Irã intensifica repressão com prisões e execuções em meio à guerra, elevando tensões globais e preocupações com direitos humanos.
Em um cenário de crescente instabilidade global, o Irã tem intensificado suas ações de repressão interna. As autoridades do regime prenderam 466 pessoas acusadas de atividades online consideradas prejudiciais à segurança nacional. Essa onda de prisões ocorre em um momento delicado, com o conflito entre Israel e Estados Unidos em seu 25º dia, elevando o nível de alerta no país.
Segundo a polícia iraniana, citada pela agência de notícias estatal Irna, os indivíduos detidos teriam como objetivo semear confusão na opinião pública, gerar medo e ansiedade na sociedade, promover a insegurança e disseminar propaganda em favor do inimigo através da internet. Essa justificativa aponta para um controle rigoroso sobre a informação e a liberdade de expressão no país.
As prisões em massa não são um fato isolado. A agência britânica Reuters reportou que, somente neste mês, mais de mil pessoas foram presas sob acusações semelhantes. Entre elas, destacam-se aqueles flagrados filmando locais considerados “sensíveis”, compartilhando conteúdo considerado anti-regime islâmico na internet ou supostamente “cooperando com o inimigo”. Essa política de repressão tem sido uma constante nas ações do governo iraniano.

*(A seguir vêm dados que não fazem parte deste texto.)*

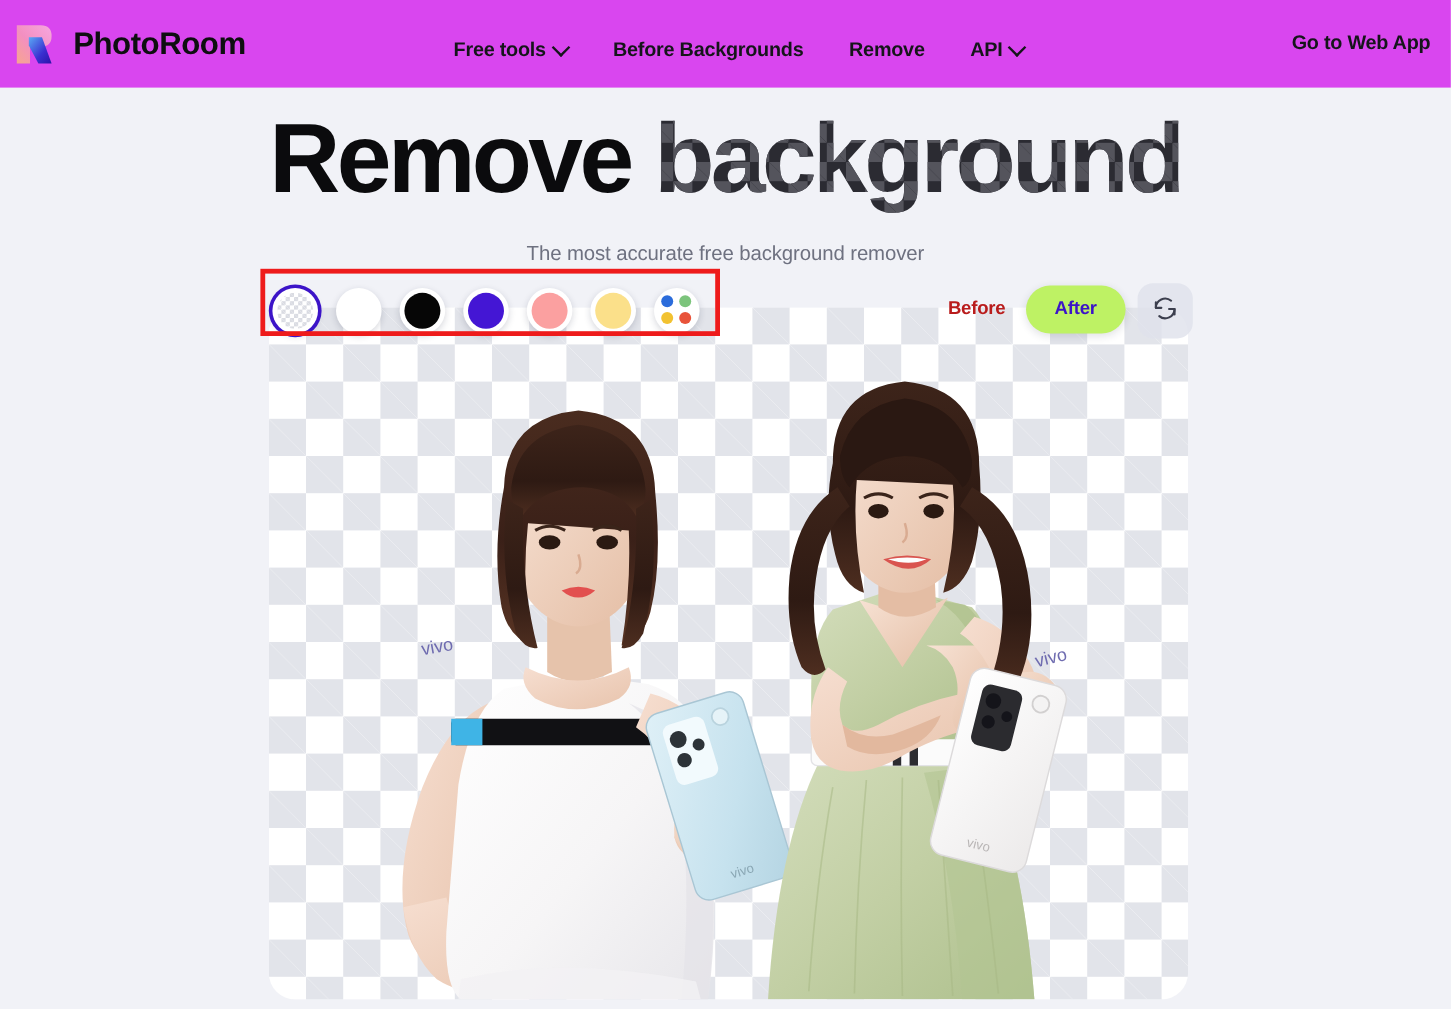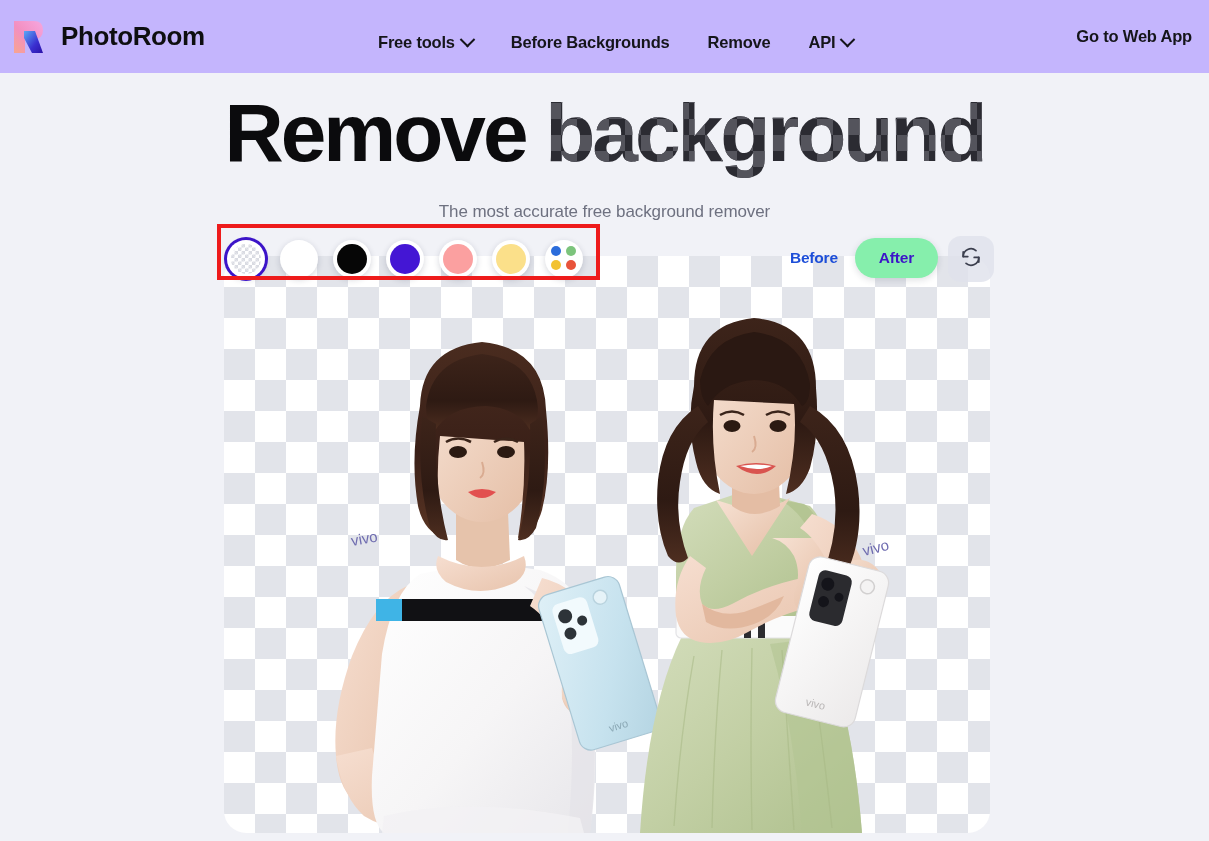"PhotoRoom" .header { background: #c4b5fd -> #d946ef }
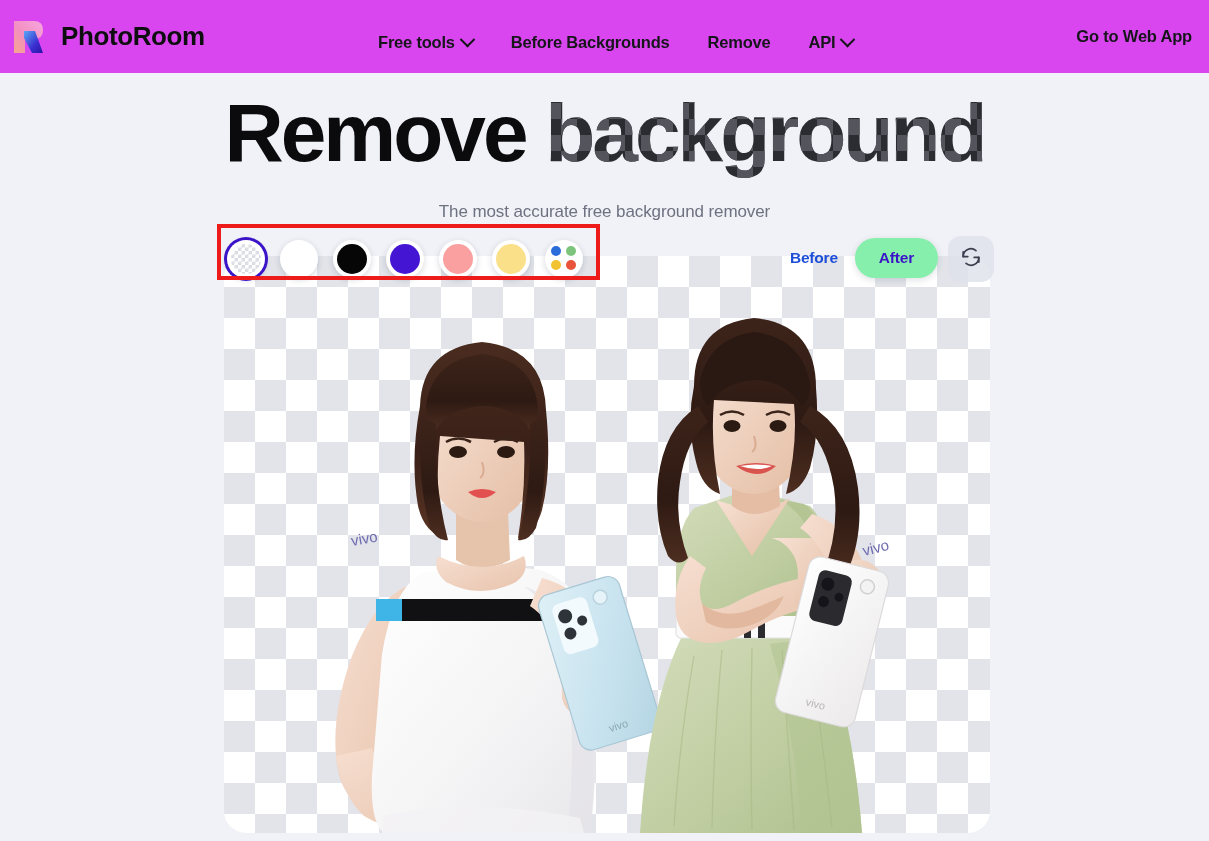"Before" .toggle-label { color: #1d4ed8 -> #b91c1c }
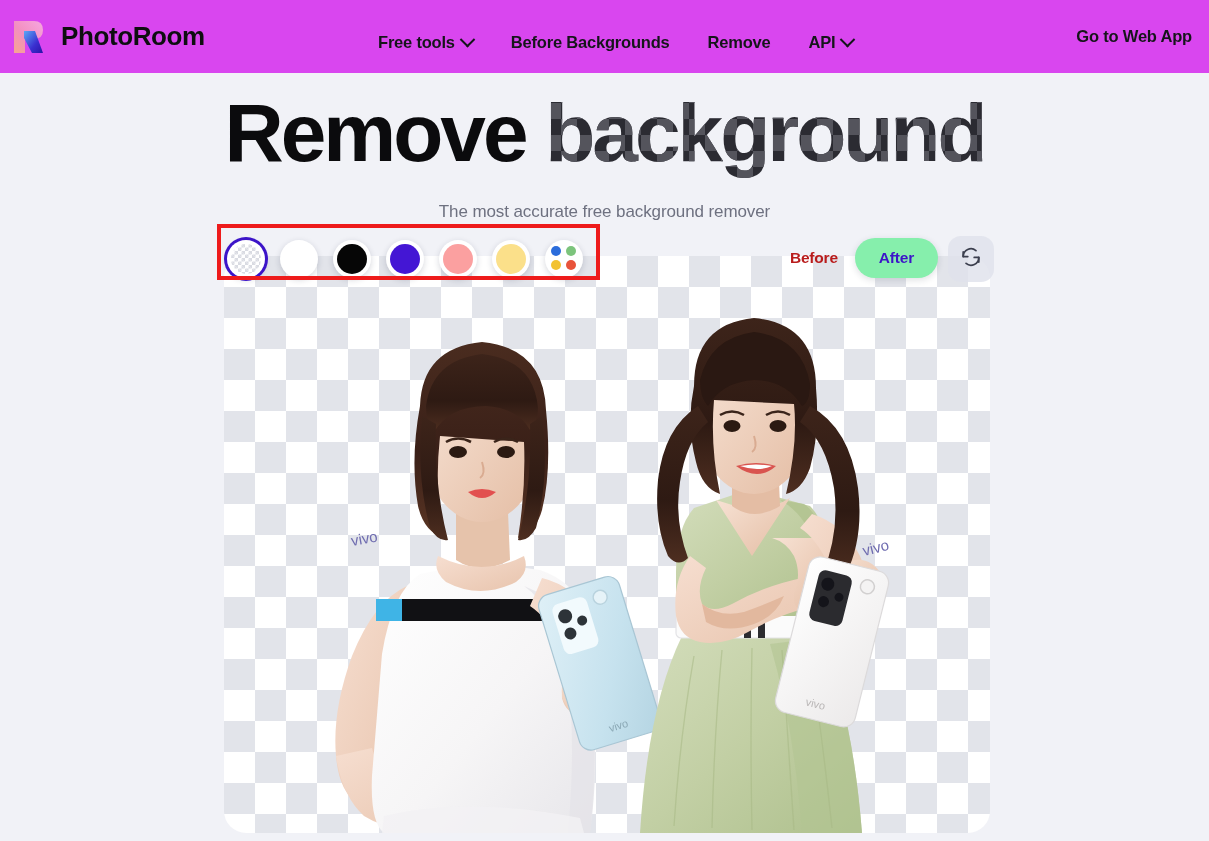"After" .toggle-pill { background: #86efac -> #bef264 }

Execuções de Jovens Manifestantes Chocam Organizações de Direitos Humanos
Agravando o quadro de repressão, o Irã executou recentemente três jovens participantes de protestos ocorridos entre dezembro e janeiro. A informação foi divulgada pela ONG Centro para os Direitos Humanos no Irã, que citou dados da agência de notícias Mizan, ligada ao Judiciário iraniano. Os jovens, Saleh Mohammadi (19 anos), Saeed Davoudi (21 anos) e Mehdi Ghasemi, foram enforcados publicamente em Qom após serem condenados por “travar guerra contra Deus”, uma acusação grave e frequentemente utilizada pelo regime.
Dezenas de Jovens Sob Risco de Morte no Irã
O Centro para os Direitos Humanos no Irã emitiu um comunicado alertando que dezenas de outros manifestantes presos em janeiro receberam sentenças de morte. Esses jovens, incluindo crianças e adolescentes, correm o risco iminente de sofrer execuções semelhantes. A situação expõe a brutalidade da resposta do regime às manifestações populares, especialmente aquelas com participação de menores de idade.
Milhares Mortos e Presos na Repressão a Protestos Recentes
A repressão a protestos no Irã tem deixado um rastro de vítimas. Segundo a ONG HRANA, cerca de 6,5 mil manifestantes foram mortos e quase 54 mil foram presos durante a onda de protestos do início do ano. Esses números alarmantes evidenciam a severidade com que o governo iraniano lida com qualquer forma de dissidência, utilizando medidas extremas para manter o controle sobre a população.
A intensificação da repressão, com prisões em massa e execuções, em um contexto de guerra, levanta sérias preocupações sobre a situação dos direitos humanos no Irã e pode ter implicações significativas para a estabilidade regional e as relações internacionais do país.